O Mundo é uma Kombi - Texto de Ana Cal

 




Pelo Facebook reencontro um moço que era office boy numa produtora que trabalhei uns anos. Muito engraçado, novinho nem sei se já era maior de idade e eis que de repente surge o Dema muuuuitos anos depois!

Fez família, teve filhos e virou empresário. Dono de uma produtora em ANGOLA!!!!! Fiquei mega orgulhosa de seu progresso.

Me convidou pra fazer uma mini série, o diretor que ia fazer o projeto voltou ao Brasil e lá fui eu substituir Pablo Polo.

Confesso que perdi a noção de quantos meses fiquei lá.

O trabalho estava só na sinopse e uma historiadora angolana era a roteirista, virou uma grande amiga pra vida e uma parceira em Angola. Isilda é mega inteligente, culta, divertidíssima, humor ácido e mulher alpha. Aprendi pra caramba com essa rainha.

Ela não tinha meias palavras pra detonar o que tinha de errado com as pessoas em seu país, mas explicava a origem do mau.

Me arrependi muito de não ter feito um documentário paralelo para mim das histórias que ouvi que não tinham nada a ver com o projeto.

Uma delas que me marcou muito foi a de um ator que no intervalo do teste de VT me contou.

Todos têm histórias da guerra, não importa se era criança ou não na época. A guerra civil começou em 1975 logo após Angola ter se tornado independente de Portugal e foi até 2002. Uma luta de poder entre dois grupos o socialista MPLA e o antissocialista UNITA pra encurtar a história.

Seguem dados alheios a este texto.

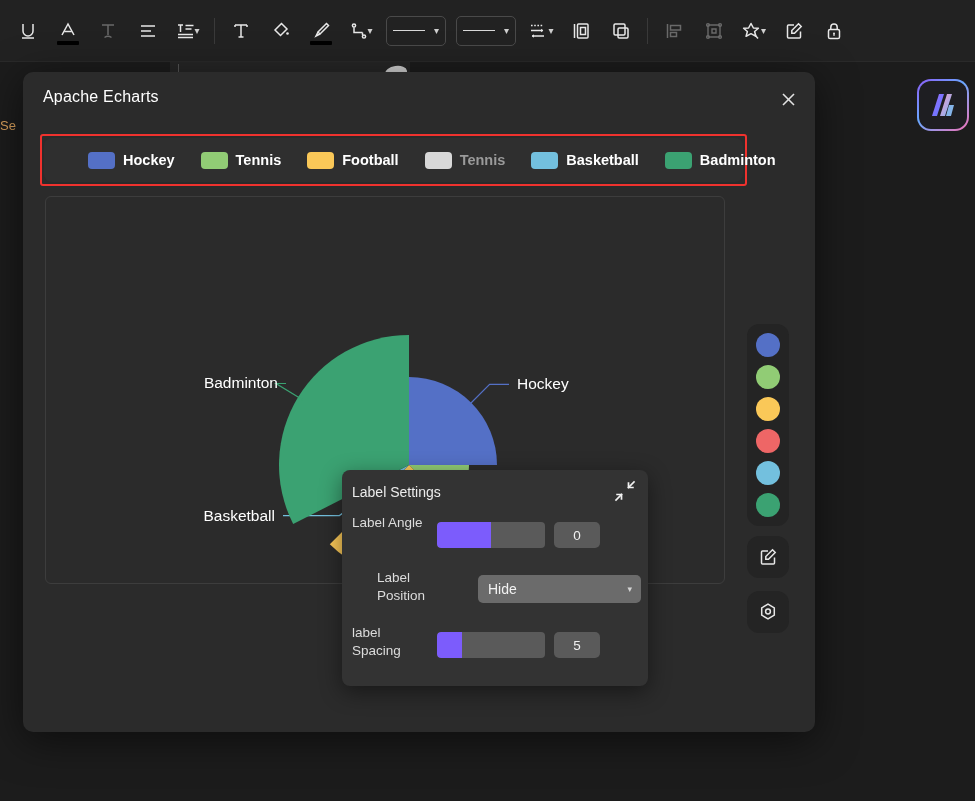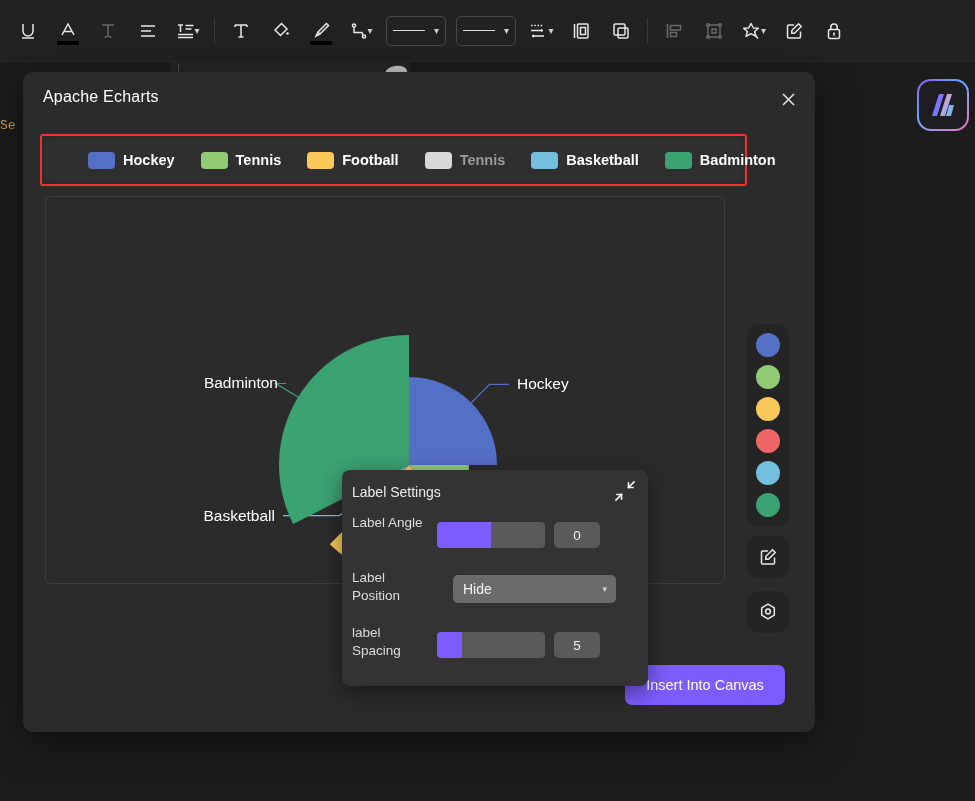--- a/index.html
+++ b/index.html
@@ -33,21 +33,21 @@
     width: 60px; height: 30px; border: 1px solid #4a4a4a; border-radius: 5px;
     display: flex; align-items: center; justify-content: space-between;
     padding: 0 6px; margin: 0 5px; flex: none; background: transparent;
   }
   .tb-select .ln { width: 32px; height: 1.5px; background: #d8d8d8; }
   .tb-select .cv { color: #cfcfcf; font-size: 10px; }
 
   
   .bg-left-text {
     position: absolute; left: 0px; top: 118px;
-    color: #d9a05b; font-size: 13px; font-family: Liberation Mono, monospace;
+    color: #d9a05b; font-size: 13px; font-family: Liberation Sans, sans-serif;
   }
   .bg-strip {
     position: absolute; left: 170px; top: 62px; width: 240px; height: 22px;
     background: #262626; border-radius: 0 0 10px 0;
   }
   .bg-blob {
     position: absolute; left: 385px; top: 66px; width: 22px; height: 12px;
     background: #cfcfcf; border-radius: 50% 50% 40% 40%;
     transform: rotate(-8deg);
   }
@@ -119,21 +119,21 @@
   
   .ls-panel {
     position: absolute; left: 342px; top: 470px; width: 306px; height: 216px;
     background: #333333; border-radius: 8px;
     box-shadow: 0 6px 22px rgba(0,0,0,.45);
   }
   .ls-head { position: absolute; left: 10px; top: 14px; color: #ececec; font-size: 14px; }
   .ls-collapse { position: absolute; right: 12px; top: 10px; width: 22px; height: 22px; color: #f2f2f2; }
   .ls-row { position: absolute; left: 10px; width: 242px; height: 46px; }
   .ls-row.r1 { top: 44px; }
-  .ls-row.r2 { top: 99px; }
+  .ls-row.r2 { top: 99px; margin-left: 25px; }
   .ls-row.r3 { top: 154px; }
   .ls-lbl {
     position: absolute; left: 0; top: 0; width: 74px;
     color: #dcdcdc; font-size: 13.5px; line-height: 18px;
   }
   .slider {
     position: absolute; left: 85px; top: 8px; width: 108px; height: 26px;
     background: #5a5a5a; border-radius: 4px; overflow: hidden;
   }
   .slider .fill { height: 100%; background: #7c5cfc; border-radius: 4px 0 0 4px; }
@@ -429,23 +429,20 @@
       </svg>
     </div>
 
     <div class="rail-btn settings">
       <svg width="22" height="22" viewBox="0 0 22 22" fill="none" stroke="currentColor" stroke-width="1.5">
         <path d="M11 3.2 17.3 6.9v7.2L11 17.8 4.7 14.1V6.9z"></path>
         <circle cx="11" cy="10.5" r="2.4"></circle>
       </svg>
     </div>
 
-    <div class="insert-btn">
-      <span>Insert Into Canvas</span>
-    </div>
   </div>
 
   <div class="ls-panel">
     <div class="ls-head">Label Settings</div>
     <div class="ls-collapse">
       <svg width="22" height="22" viewBox="0 0 22 22" fill="none" stroke="currentColor" stroke-width="1.7" stroke-linecap="square">
         <path d="M20 2 14.5 7.5"></path>
           <path d="M14.5 3.1v4.4h4.4"></path>
         <path d="M2 20 7.5 14.5"></path>
           <path d="M7.5 18.9v-4.4H3.1"></path>

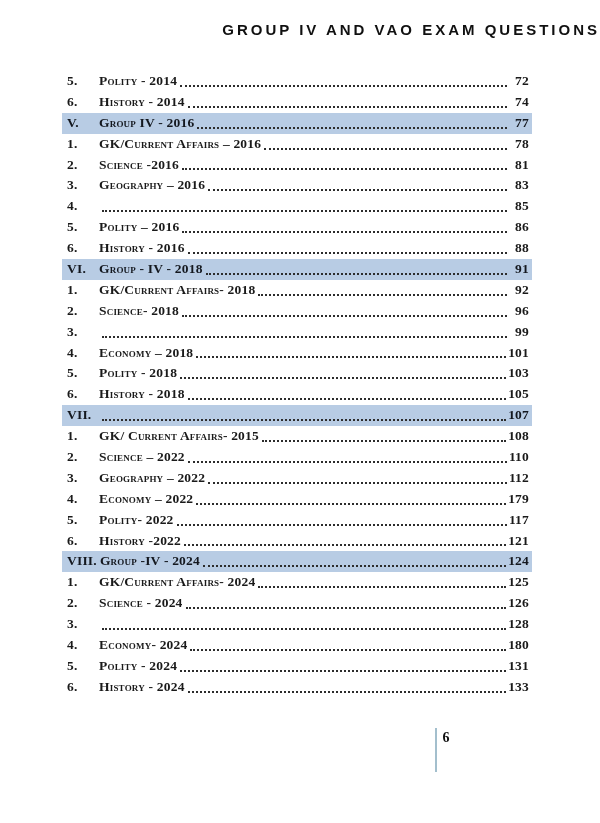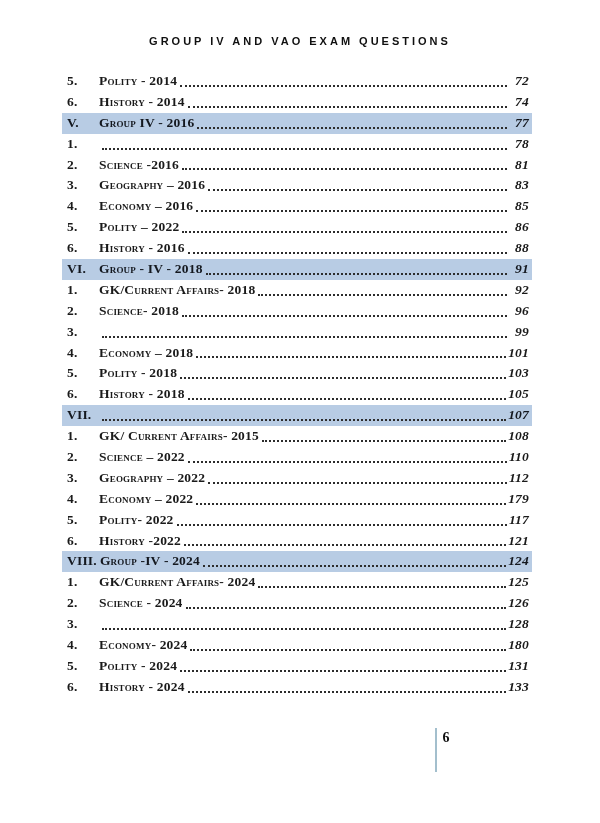--- a/index.html
+++ b/index.html
@@ -10,26 +10,26 @@
   .page {
     position: relative;
     width: 600px;
     height: 823px;
     background: #ffffff;
     overflow: hidden;
     font-family: "Liberation Serif", serif;
   }
   .doc-header {
     position: absolute;
-    top: 35px;
+    top: 21px;
     left: 0;
     width: 100%;
-    text-align: center;
+    text-align: right;
     font-family: "Liberation Sans", sans-serif;
-    font-size: 11px;
+    font-size: 15px;
     font-weight: 700;
     letter-spacing: 3px;
     color: #101010;
     text-transform: uppercase;
   }
   .toc {
     position: absolute;
     top: 71px;
     left: 62px;
     width: 470px;
@@ -65,21 +65,20 @@
     align-self: flex-end;
     height: 0;
     margin: 0 2px 5px 3px;
     border-bottom: 2px dotted #2c2c2c;
   }
   .toc-page {
     flex: 0 0 auto;
     min-width: 20px;
     text-align: right;
     font-variant: normal;
-    font-style: italic;
   }
   .footer {
     position: absolute;
     top: 728px;
     left: 435px;
     display: flex;
     align-items: flex-start;
   }
   .footer-rule {
     width: 1.5px;
@@ -115,44 +114,44 @@
       <span class="toc-page">74</span>
     </div>
       <div class="toc-row highlight">
       <span class="toc-num">V.</span>
       <span class="toc-title">Group IV - 2016</span>
       <span class="toc-leader"></span>
       <span class="toc-page">77</span>
     </div>
       <div class="toc-row">
       <span class="toc-num">1.</span>
+      <span class="toc-title">GK/Current Affairs – 2016</span>
       <span class="toc-leader"></span>
       <span class="toc-page">78</span>
     </div>
       <div class="toc-row">
       <span class="toc-num">2.</span>
       <span class="toc-title">Science -2016</span>
       <span class="toc-leader"></span>
       <span class="toc-page">81</span>
     </div>
       <div class="toc-row">
       <span class="toc-num">3.</span>
       <span class="toc-title">Geography – 2016</span>
       <span class="toc-leader"></span>
       <span class="toc-page">83</span>
     </div>
       <div class="toc-row">
       <span class="toc-num">4.</span>
-      <span class="toc-title">Economy – 2016</span>
       <span class="toc-leader"></span>
       <span class="toc-page">85</span>
     </div>
       <div class="toc-row">
       <span class="toc-num">5.</span>
-      <span class="toc-title">Polity – 2022</span>
+      <span class="toc-title">Polity – 2016</span>
       <span class="toc-leader"></span>
       <span class="toc-page">86</span>
     </div>
       <div class="toc-row">
       <span class="toc-num">6.</span>
       <span class="toc-title">History - 2016</span>
       <span class="toc-leader"></span>
       <span class="toc-page">88</span>
     </div>
       <div class="toc-row highlight">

Nesse caso o grupo do Savimbi que era da UNITA sequestrou a irmã dele que ainda era uma criança e a guerra durou aaaaanooooos, ele virou soldado da MPLA e estava numa batalha quando uma moça aponta a arma pra ele e eles se reconhecem. Era a irmã que cresceu e virou soldado da guerrilha. Não consigo imaginar o choque dos dois.

Nesse link tem mais detalhes dessa prática de sequestro de crianças: https://www1.folha.uol.com.br/fsp/mundo/ft0905200107.htm

Masssss quem sou eu pra falar da história de outro país sem ouvir o outro lado?

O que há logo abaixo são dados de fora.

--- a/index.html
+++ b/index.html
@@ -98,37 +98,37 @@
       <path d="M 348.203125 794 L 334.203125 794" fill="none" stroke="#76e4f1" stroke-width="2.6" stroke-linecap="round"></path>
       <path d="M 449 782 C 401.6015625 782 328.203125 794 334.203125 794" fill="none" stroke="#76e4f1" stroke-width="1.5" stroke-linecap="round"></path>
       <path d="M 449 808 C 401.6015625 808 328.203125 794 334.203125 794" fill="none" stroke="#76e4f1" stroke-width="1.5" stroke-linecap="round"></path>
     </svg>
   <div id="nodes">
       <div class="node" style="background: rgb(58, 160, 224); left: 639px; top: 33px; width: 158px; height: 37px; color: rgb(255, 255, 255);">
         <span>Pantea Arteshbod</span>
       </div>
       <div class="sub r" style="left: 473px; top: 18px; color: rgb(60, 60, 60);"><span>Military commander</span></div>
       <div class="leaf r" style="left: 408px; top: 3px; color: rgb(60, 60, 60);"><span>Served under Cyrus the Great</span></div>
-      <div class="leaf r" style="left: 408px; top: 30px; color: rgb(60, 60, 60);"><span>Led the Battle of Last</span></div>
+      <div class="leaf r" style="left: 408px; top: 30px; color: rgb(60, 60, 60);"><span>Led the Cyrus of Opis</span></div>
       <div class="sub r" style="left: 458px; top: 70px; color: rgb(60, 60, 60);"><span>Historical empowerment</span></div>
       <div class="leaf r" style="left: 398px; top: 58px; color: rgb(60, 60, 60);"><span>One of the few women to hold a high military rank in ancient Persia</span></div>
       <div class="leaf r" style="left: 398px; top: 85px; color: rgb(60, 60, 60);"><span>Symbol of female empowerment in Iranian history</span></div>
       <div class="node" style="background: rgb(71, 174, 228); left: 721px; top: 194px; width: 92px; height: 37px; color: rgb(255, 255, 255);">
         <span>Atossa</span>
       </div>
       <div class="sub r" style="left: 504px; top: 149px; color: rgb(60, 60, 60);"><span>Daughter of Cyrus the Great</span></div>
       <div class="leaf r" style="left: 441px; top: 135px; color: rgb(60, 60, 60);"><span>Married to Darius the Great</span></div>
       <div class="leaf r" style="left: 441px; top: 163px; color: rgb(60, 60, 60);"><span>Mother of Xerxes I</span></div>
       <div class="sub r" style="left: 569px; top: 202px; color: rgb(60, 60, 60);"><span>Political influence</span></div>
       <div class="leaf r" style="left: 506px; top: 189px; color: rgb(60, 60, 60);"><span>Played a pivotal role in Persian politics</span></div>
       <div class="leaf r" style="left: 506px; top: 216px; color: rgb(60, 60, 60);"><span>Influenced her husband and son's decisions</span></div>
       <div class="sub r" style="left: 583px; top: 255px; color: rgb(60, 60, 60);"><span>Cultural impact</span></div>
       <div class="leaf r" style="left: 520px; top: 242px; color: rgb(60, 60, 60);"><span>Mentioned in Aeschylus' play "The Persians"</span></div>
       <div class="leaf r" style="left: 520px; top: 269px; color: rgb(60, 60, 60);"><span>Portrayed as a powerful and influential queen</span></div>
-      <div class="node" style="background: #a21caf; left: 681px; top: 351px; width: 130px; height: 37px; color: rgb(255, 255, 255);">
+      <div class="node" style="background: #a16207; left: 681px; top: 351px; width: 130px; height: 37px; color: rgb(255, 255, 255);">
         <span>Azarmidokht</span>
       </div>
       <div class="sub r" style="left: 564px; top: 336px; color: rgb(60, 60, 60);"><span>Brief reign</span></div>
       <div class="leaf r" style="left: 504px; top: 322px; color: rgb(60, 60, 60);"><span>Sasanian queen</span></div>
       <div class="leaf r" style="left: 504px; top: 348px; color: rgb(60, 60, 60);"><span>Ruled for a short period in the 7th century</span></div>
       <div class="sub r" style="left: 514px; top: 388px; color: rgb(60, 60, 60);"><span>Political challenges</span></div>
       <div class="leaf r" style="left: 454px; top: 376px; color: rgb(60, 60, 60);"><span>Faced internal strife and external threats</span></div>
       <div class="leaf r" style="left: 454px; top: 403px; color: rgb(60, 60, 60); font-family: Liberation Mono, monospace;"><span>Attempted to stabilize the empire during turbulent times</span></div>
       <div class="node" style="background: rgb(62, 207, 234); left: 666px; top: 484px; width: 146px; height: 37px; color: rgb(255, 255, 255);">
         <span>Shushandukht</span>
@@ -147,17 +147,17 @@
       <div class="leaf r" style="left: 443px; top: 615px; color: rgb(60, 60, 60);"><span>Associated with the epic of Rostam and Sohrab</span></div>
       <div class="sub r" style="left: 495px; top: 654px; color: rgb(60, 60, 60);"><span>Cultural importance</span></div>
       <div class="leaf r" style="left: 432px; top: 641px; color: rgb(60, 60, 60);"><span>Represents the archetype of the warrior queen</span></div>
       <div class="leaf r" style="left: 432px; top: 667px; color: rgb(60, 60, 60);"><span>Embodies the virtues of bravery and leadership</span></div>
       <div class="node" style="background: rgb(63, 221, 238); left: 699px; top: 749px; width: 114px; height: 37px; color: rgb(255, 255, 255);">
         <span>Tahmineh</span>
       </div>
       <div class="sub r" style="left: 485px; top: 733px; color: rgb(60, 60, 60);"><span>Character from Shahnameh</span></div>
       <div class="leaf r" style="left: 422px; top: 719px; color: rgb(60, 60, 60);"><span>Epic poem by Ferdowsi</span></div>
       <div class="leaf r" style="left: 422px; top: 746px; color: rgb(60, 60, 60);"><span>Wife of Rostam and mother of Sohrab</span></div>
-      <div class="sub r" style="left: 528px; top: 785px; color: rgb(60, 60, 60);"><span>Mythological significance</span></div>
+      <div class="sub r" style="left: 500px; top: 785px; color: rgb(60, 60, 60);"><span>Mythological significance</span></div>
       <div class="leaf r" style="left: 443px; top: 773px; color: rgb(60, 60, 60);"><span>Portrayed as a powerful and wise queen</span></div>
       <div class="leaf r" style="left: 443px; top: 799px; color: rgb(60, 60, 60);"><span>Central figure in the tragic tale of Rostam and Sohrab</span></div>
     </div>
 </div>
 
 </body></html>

Então vou contar somente alguns momentos que vivi lá até chegar ao “O mundo é uma Kombi”.

Nossa equipe dividia uma casa. No início era só eu, o Dirceu diretor de produção e a Rebeca minha assistente. A equipe era gigante e toda do Brasil então conforme o job ia avançando chegava o profissional necessário para aquela fase.

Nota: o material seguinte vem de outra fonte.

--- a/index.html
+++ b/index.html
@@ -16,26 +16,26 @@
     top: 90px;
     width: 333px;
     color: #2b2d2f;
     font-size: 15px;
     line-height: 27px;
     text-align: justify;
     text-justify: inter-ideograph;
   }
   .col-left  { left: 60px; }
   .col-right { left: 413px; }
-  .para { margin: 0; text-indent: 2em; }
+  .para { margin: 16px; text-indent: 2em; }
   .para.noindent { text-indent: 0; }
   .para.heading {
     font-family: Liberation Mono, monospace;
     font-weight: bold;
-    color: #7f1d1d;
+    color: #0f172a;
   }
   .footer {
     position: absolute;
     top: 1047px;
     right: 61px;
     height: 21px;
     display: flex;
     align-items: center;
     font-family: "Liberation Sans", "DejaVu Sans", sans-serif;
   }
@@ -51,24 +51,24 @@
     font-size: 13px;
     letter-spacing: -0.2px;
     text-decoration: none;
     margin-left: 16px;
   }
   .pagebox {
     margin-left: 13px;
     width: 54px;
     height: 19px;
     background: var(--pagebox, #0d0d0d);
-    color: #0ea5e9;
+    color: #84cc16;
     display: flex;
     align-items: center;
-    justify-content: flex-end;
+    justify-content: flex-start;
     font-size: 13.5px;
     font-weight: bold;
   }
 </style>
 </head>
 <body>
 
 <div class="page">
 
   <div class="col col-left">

A casa era novinha fomos os primeiros moradores. Então a produção só ia saber dos problemas conforme fossem aparecendo. Tinha três quartos e dois banheiros no andar superior, um no quarto das “meninas “e outro, sem chave, no corredor que atendia os outros dois quartos. Quase todos os dias faltava luz e consequentemente faltava água porque a caixa d’agua era subterrânea e se não tinha luz o motor não funcionava pra puxar a água, nunca perguntei por que as caixas não eram no telhado como aqui. Todas as casas têm um gerador e o dessa casa estava quebrado então necas de tomar banho e fazer comida, várias noites ficamos sentados no chão da varanda no escuro conversando porque não tinha o que fazer até dar sono. Não sei se é assim em toda Luanda ou somente no nosso bairro que era tipo Alphaville, bem afastado do centro, mas foi um perrengue. Nos dois primeiros dias ficamos sem tomar banho, aí quando percebemos que ia demorar pra resolver o problema com o gerador a solução foi ir à casa dos outros brasileiros da produtora usar o banheiro e tomar banho, maior vergonha porque a gente não conhecia as pessoas, masssssssssss não tinha como fugir disso.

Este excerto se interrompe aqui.